The aim of the study was to analyze the probability to develop an arterial event in patients treated with allogeneic HSCT. Patients treated during the same period of time with autologous HSCT in the same center were used as a control group.


Outcome and arterial vascular events after allogeneic HSCT

At time of last follow-up, 208 (78%) of the 265 patients treated with allogeneic HSCT who survived at least 2 years after HSCT were alive, and 57 (22%) had died. The probability of overall survival at 20 years was 71% (± 4%; mean ± SD). Of 265, 18 (6.8%) patients were diagnosed with an arterial vascular event. They correspond to 2692 person years of observation. Development of a cardiovascular event was not associated with a significant increase in mortality (RR: 0.97; 95% CI, 0.43 to 2.11; P =.91). The comparison of these 18 patients with an arterial vascular event to patients without any cardiovascular disease is shown in Table 2. Patients with an arterial vascular event were significantly older at transplantation and at time of last follow-up (P < .05). Both groups were similar with respect to the use of TBI and type of TBI (single versus fractionated dose) for conditioning, and the incidence and severity of acute or chronic GvHD, but differed with respect to primary diagnosis. All 18 patients with a cardiovascular event received transplants for a myeloid neoplasm, and none of them had a lymphoid neoplasm or aplastic anemia.

Table 2

Characteristics and risk factors for cardiovascular disease in patients treated with allogeneic HSCT with and without an arterial vascular event

Three patients had vascular symptoms but were not considered to have an arterial vascular event: one patient had cerebral symptoms due to vascular migraine, a second patient had acute arterial occlusion due to arterial emboli during pneumococcal sepsis, and a third patient presented transient ischemic attack at time of relapse of chronic myeloid leukemia (CML) with extremely high platelet count (> 1500 × 109/L). In this last case, the high platelet number, as well as platelet dysfunction, was considered to be the main cause of the cerebrovascular event.
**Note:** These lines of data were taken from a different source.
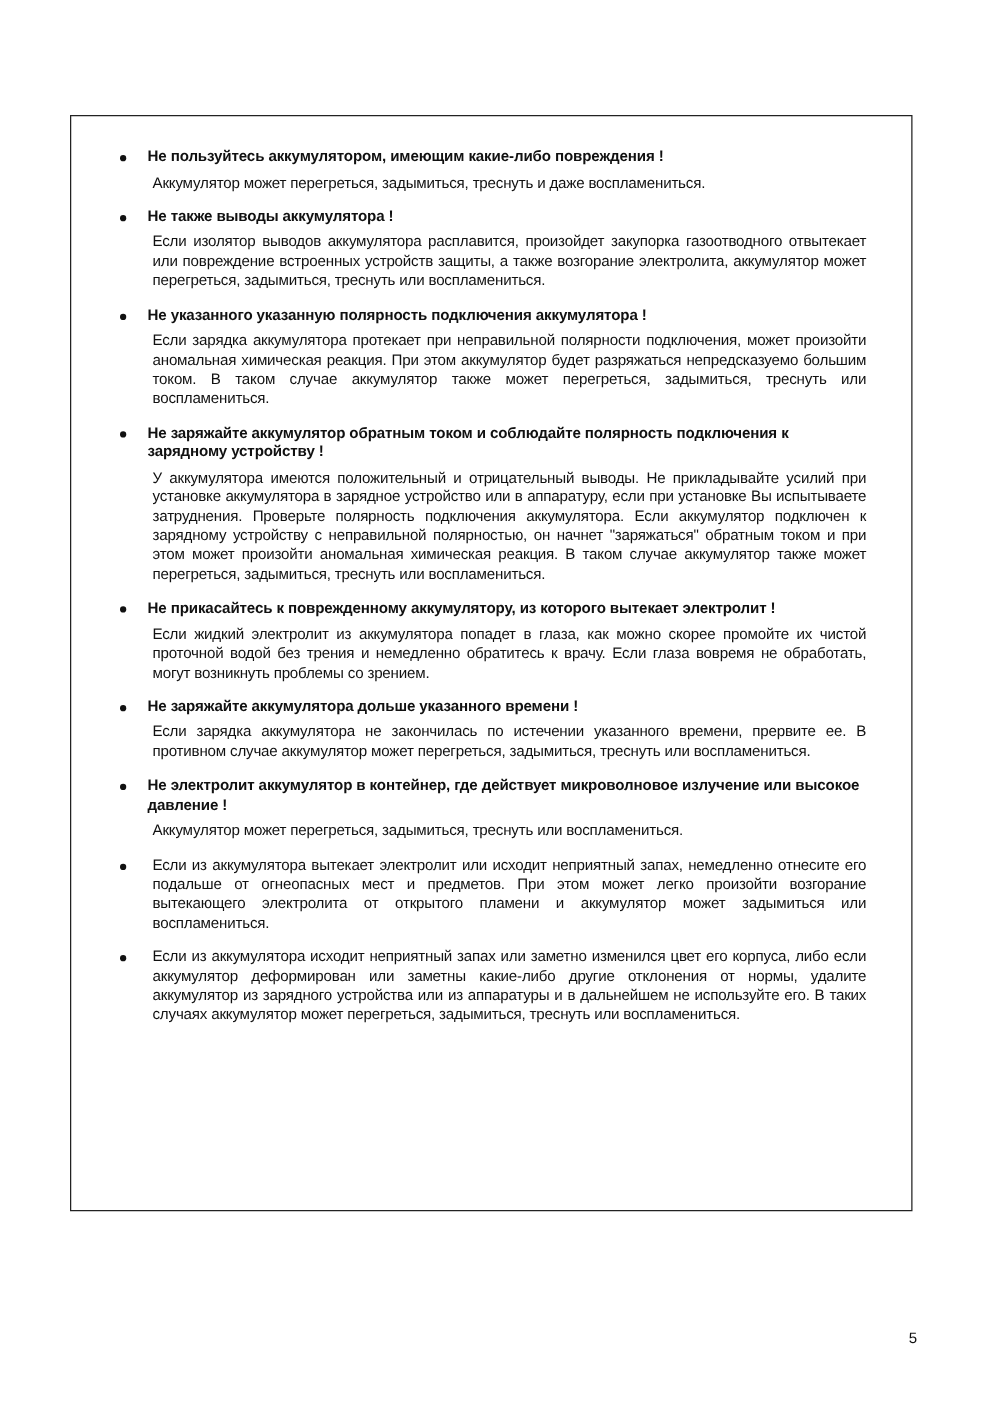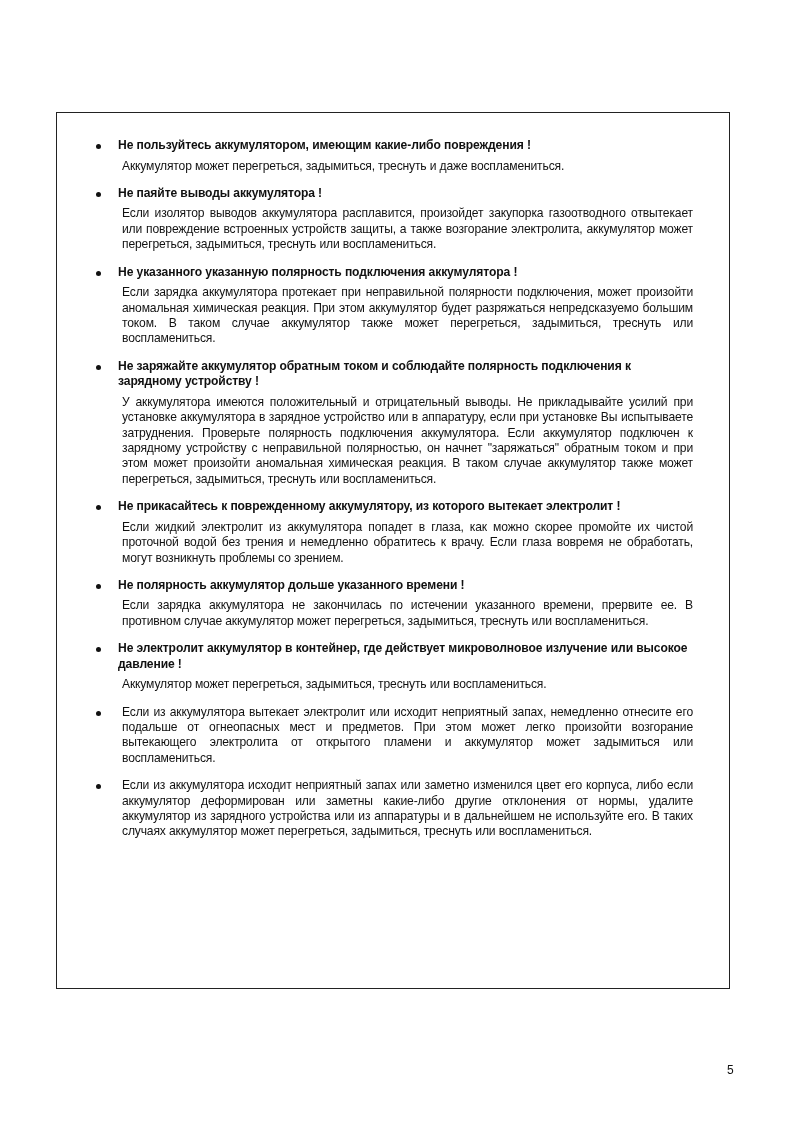"Не пользуйтесь аккумулятором, имеющим" .box { top: 112px -> 92px }
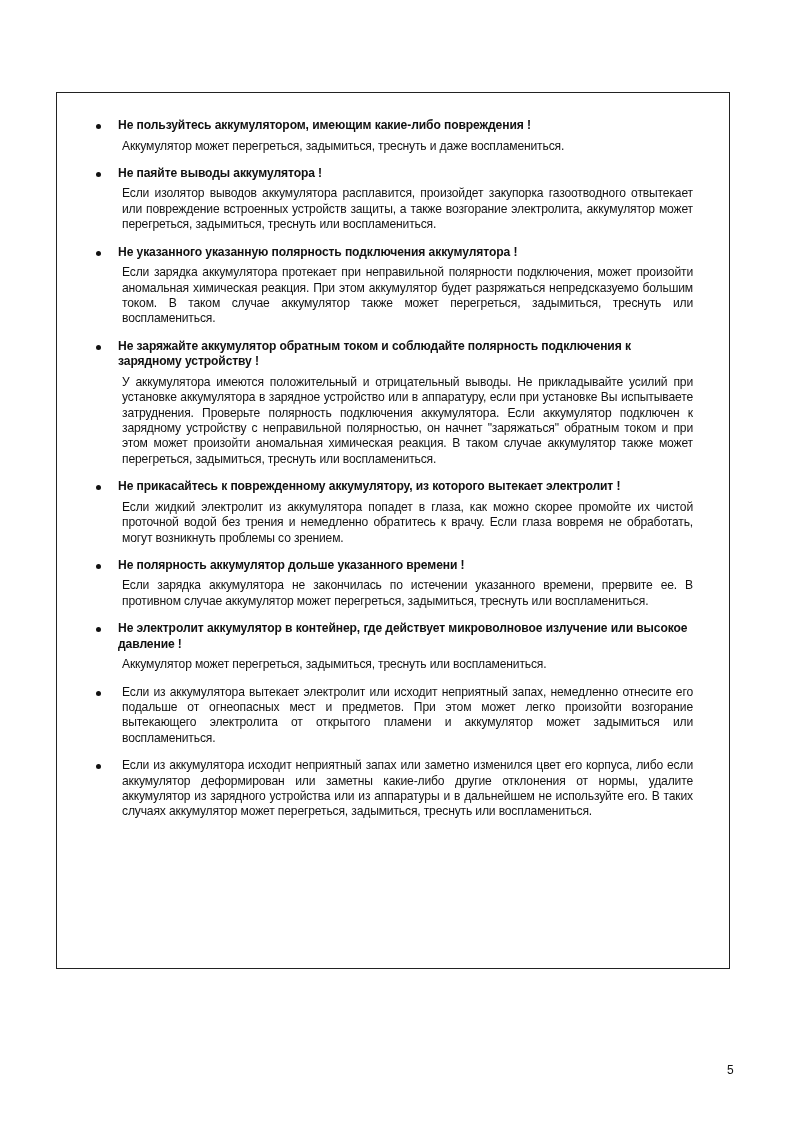"Не паяйте выводы аккумулятора !" p.heading { text: паяйте -> также }
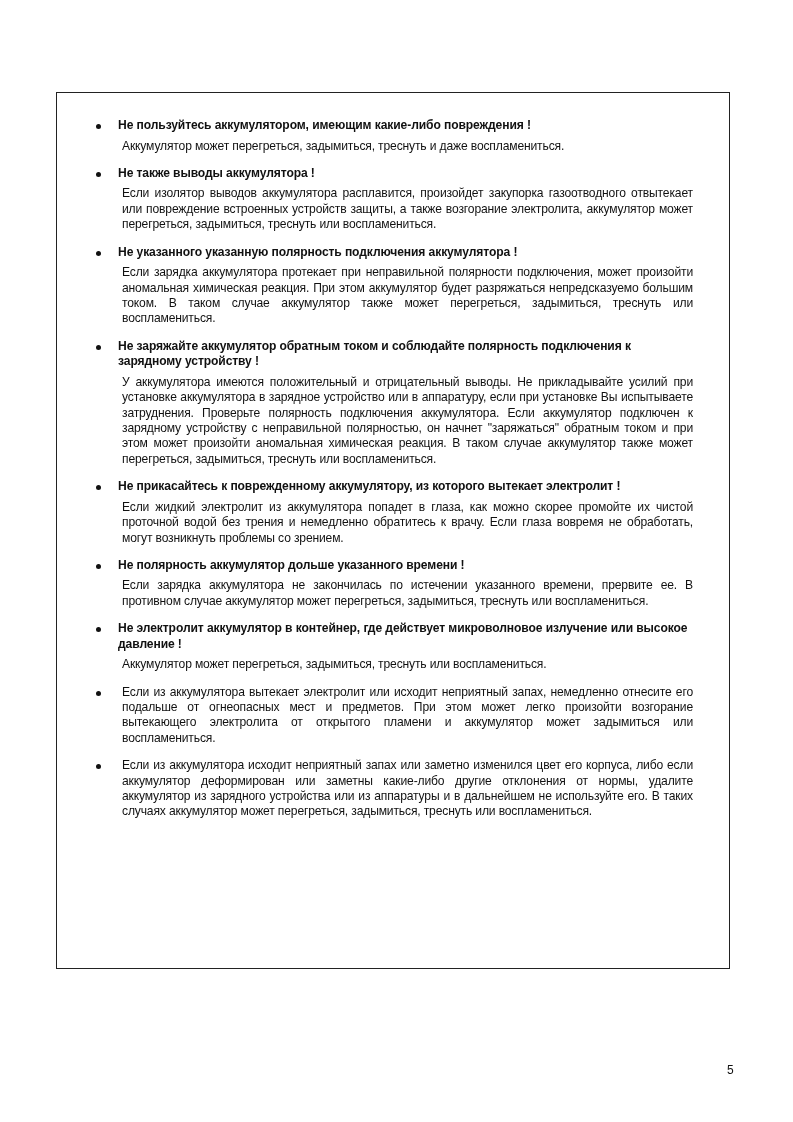"Не полярность аккумулятор дольше" p.heading { text: полярность аккумулятор -> заряжайте аккумулятора }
The detailed description of the 18 patients with cardiovascular disease is shown in Table 3. There were 13 males and 5 females, with a median age at transplantation of 39 years (range, 19-59 years). The median time interval from transplantation to the first arterial vascular event was 9 years (range, 2-21 years), and the median age of the patients at time of the first arterial event of 48 years (range, 29-62 years). In total we observed 23 types of arterial vascular events in these 18 patients: 10 cerebrovascular events, 10 coronary artery events, and 3 peripheral artery events. Fifteen patients presented with a vascular event in a single territory (cerebrovascular in 8, coronary artery in 7 patients), one patient had coronary heart and peripheral arterial disease, and 2 patients had all 3 territories affected. Of the 18 patients with an arterial event, 6 (33%) died, as compared with 51 of 196 (21%) in the group without an arterial event. The cause of death of the patients with an arterial vascular event was cardiovascular disease in 2 and relapse of the primary disease in 4 of them.

Table 3

Pretransplant and transplant characteristics of the 21 patients with cardiovascular disease after HSCT, and type of arterial vascular events

Description of the vascular events

Among the 10 patients with cerebrovascular disease, 4 presented as stroke, 4 as transient ischemic attack, one with lacunar infarcts, and one with cerebral symptoms due to arteriovascular complications and dementia (Table 3). On carotid duplex ultrasound examination of this last patient, cerebrovascular thrombosis was found on both sides with left external carotid artery stenosis. Among the 10 patients with coronary heart disease, 2 patients had myocardial infarction, 5 angina pectoris, and 3 chronic coronary disease. All 3 patients with peripheral arterial disease also had coronary disease, and 2 of them additionally had cerebrovascular disease. At time of the first arterial event, 12 of the 18 patients were off any immunosuppressive drug since a median time of 11 years (range, 5-21 years). Six patients were still on immunosuppression when the first arterial event occurred (median time 3 years; range, 2-8 years).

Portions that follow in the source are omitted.